— Exercise aim —
Each line of the data below that holds the word "used" is to be reported in full.

— Given information —
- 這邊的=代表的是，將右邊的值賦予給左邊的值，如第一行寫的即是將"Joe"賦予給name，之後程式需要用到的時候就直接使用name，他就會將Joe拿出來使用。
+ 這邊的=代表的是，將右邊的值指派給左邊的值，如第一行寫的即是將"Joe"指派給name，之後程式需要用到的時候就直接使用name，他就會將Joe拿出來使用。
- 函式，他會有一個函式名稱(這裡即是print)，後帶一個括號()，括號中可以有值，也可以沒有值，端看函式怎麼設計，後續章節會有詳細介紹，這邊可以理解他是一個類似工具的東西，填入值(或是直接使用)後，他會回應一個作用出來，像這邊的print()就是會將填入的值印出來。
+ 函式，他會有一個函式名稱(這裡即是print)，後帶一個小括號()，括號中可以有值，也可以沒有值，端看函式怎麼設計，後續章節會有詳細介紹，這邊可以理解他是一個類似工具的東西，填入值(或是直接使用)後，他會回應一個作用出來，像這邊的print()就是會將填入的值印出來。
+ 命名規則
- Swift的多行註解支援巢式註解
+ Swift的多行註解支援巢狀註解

==

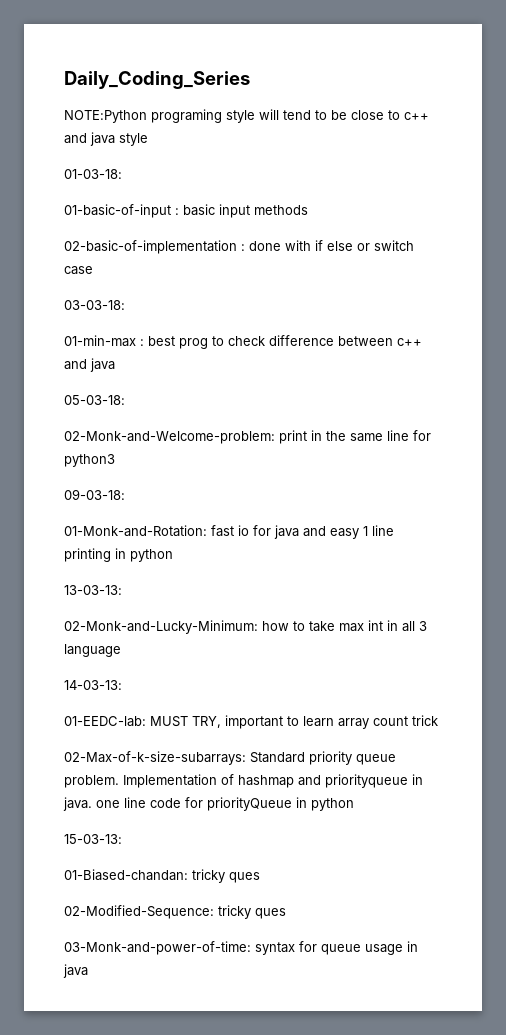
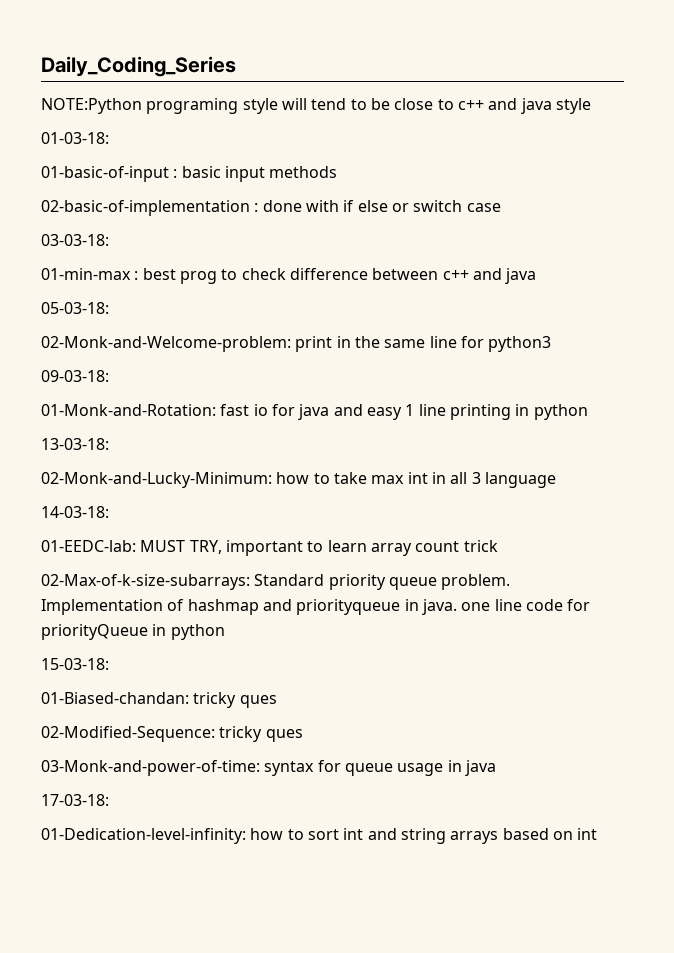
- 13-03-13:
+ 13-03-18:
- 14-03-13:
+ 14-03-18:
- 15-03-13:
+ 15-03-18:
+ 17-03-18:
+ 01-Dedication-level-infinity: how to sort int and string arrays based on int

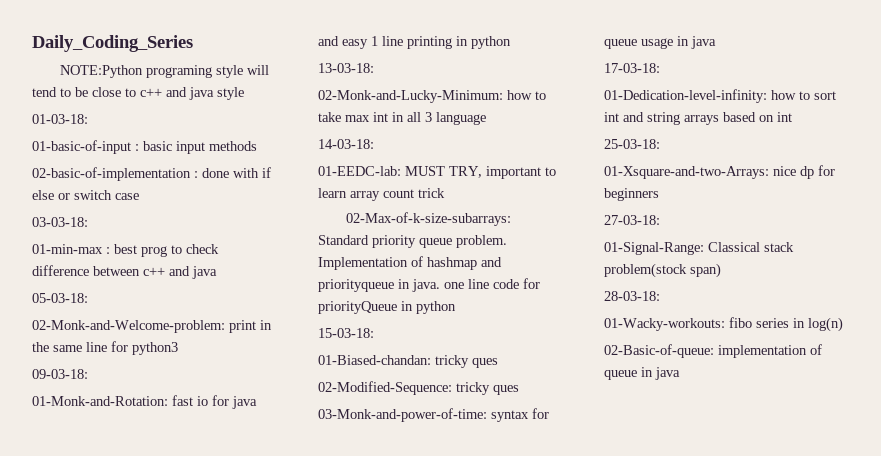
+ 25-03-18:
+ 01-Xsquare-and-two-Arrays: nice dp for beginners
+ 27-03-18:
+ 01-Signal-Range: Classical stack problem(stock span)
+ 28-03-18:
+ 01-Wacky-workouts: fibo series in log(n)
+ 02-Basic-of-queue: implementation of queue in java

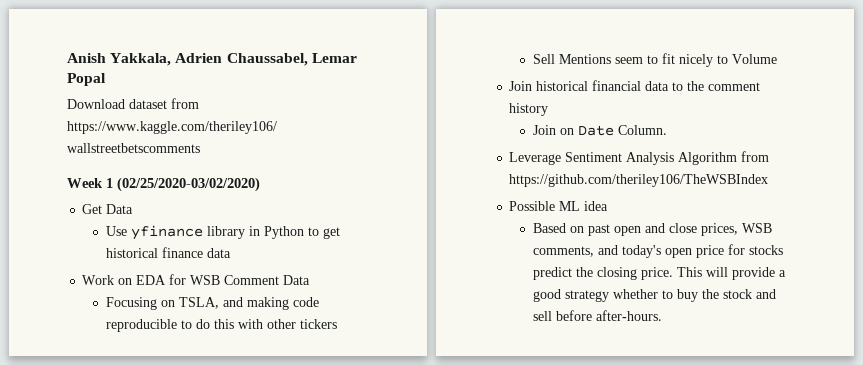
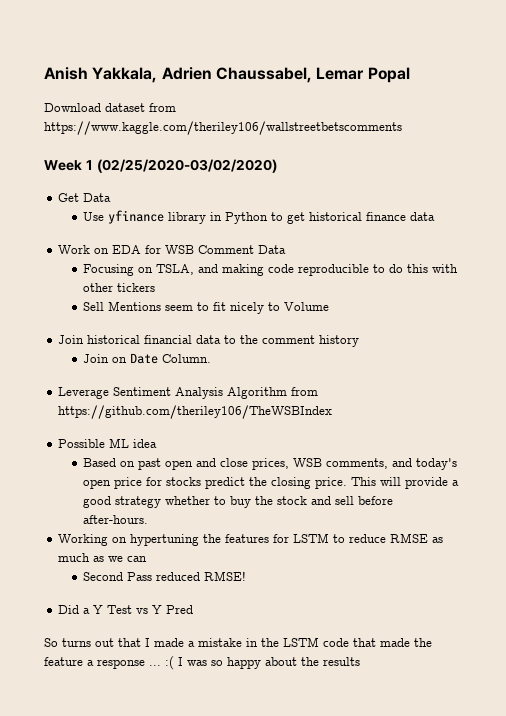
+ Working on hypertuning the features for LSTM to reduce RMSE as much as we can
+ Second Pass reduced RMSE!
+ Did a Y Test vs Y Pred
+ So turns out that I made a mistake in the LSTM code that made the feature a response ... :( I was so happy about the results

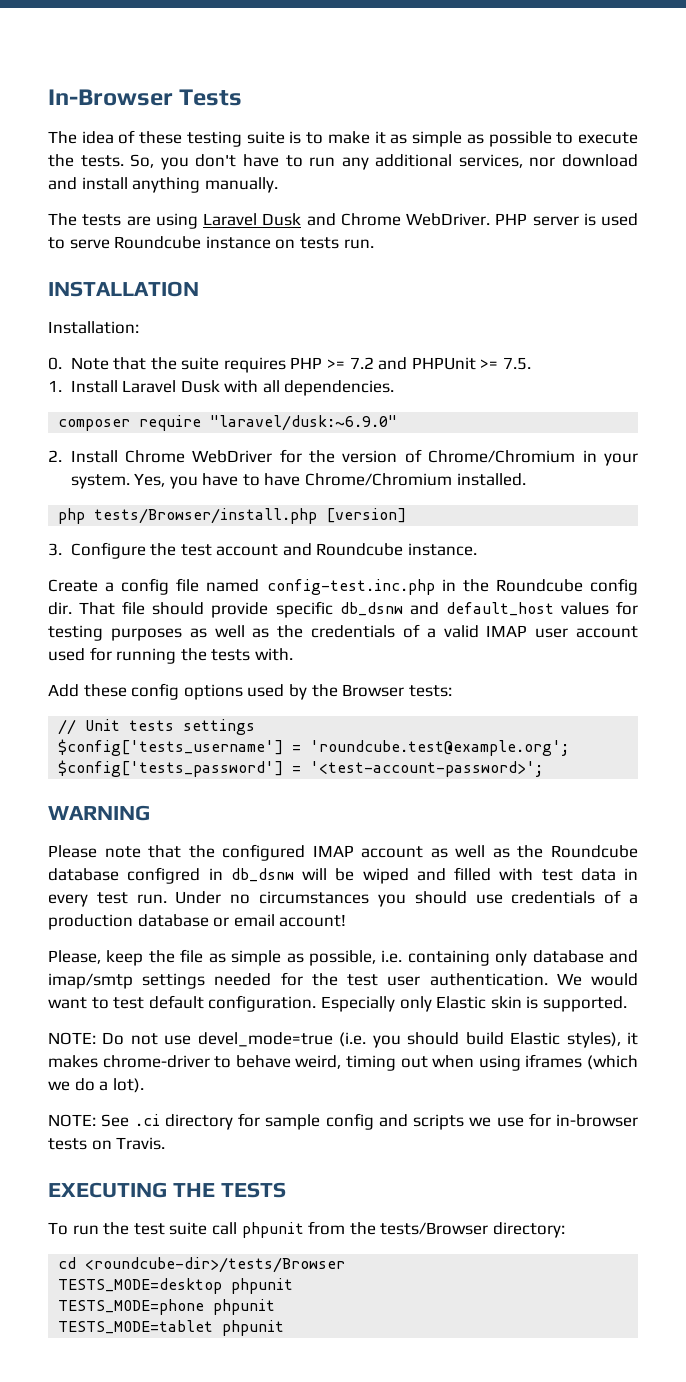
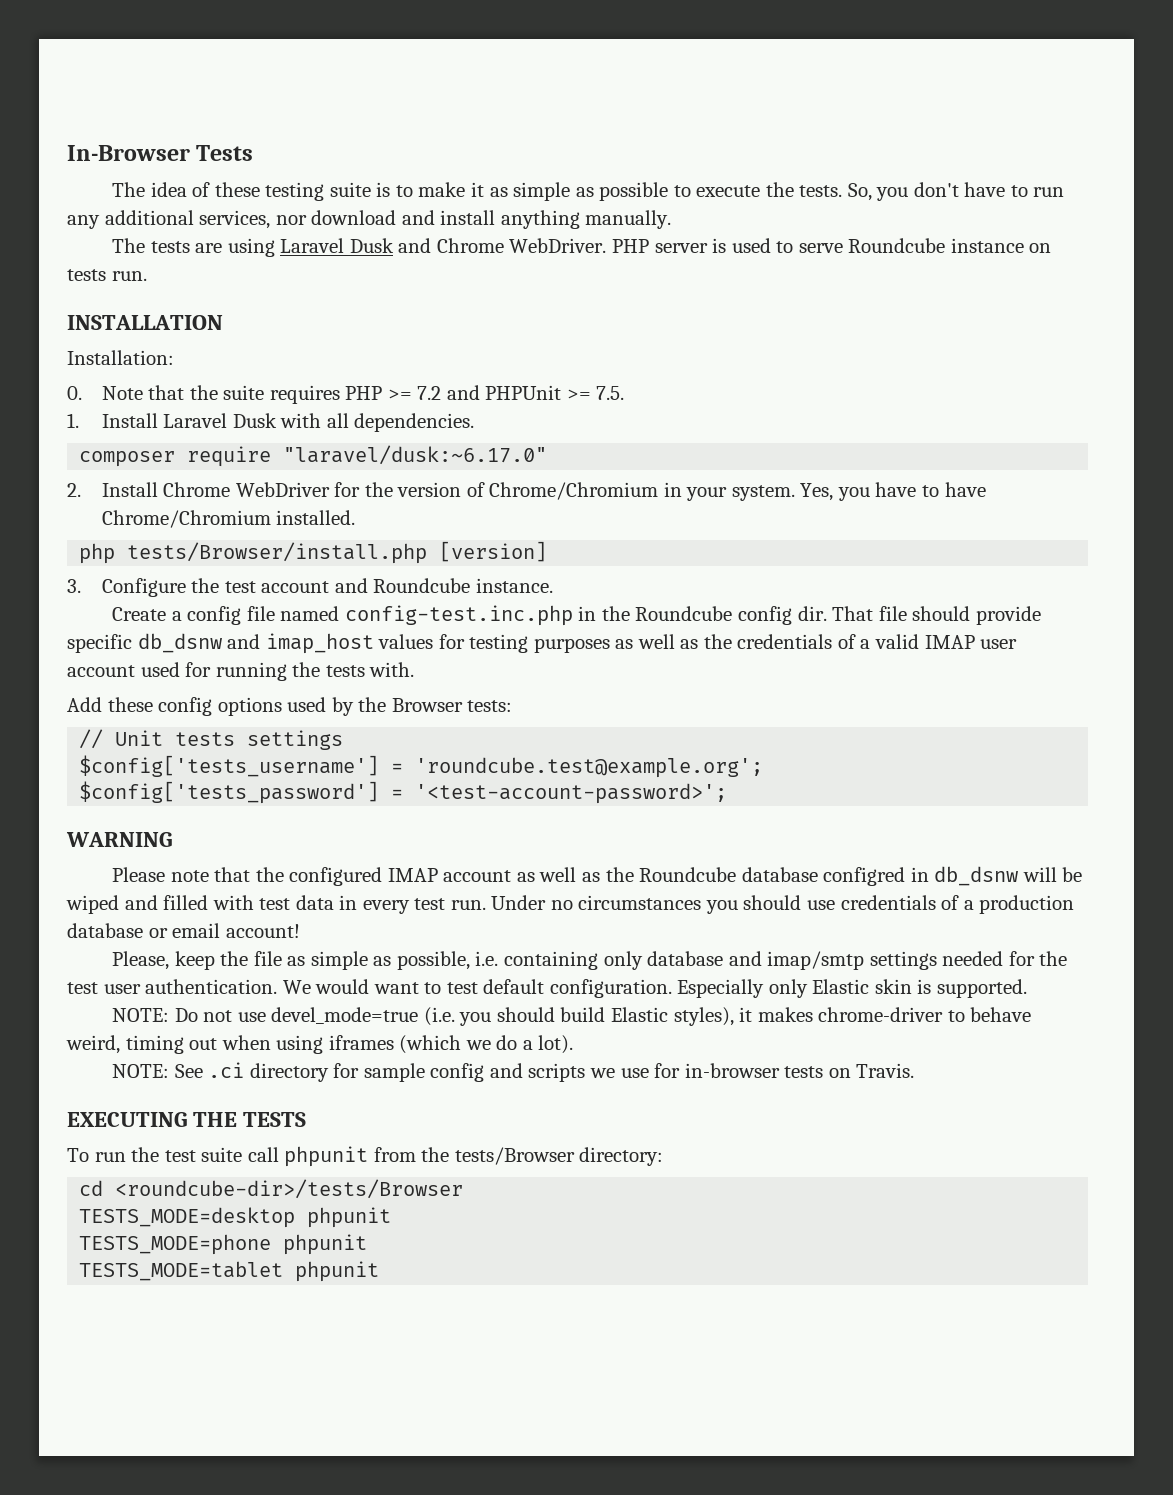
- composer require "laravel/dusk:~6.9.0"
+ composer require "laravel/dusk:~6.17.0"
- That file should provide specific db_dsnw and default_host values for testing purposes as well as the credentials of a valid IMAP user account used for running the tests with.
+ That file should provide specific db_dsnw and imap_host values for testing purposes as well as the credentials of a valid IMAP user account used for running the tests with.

--

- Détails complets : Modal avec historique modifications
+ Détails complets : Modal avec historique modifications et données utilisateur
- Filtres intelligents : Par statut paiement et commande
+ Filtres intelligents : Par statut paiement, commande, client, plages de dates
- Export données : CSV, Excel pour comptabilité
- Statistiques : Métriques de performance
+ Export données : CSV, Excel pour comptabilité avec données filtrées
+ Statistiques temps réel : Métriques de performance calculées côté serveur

— Solution —
- That file should provide specific db_dsnw and default_host values for testing purposes as well as the credentials of a valid IMAP user account used for running the tests with.
+ That file should provide specific db_dsnw and imap_host values for testing purposes as well as the credentials of a valid IMAP user account used for running the tests with.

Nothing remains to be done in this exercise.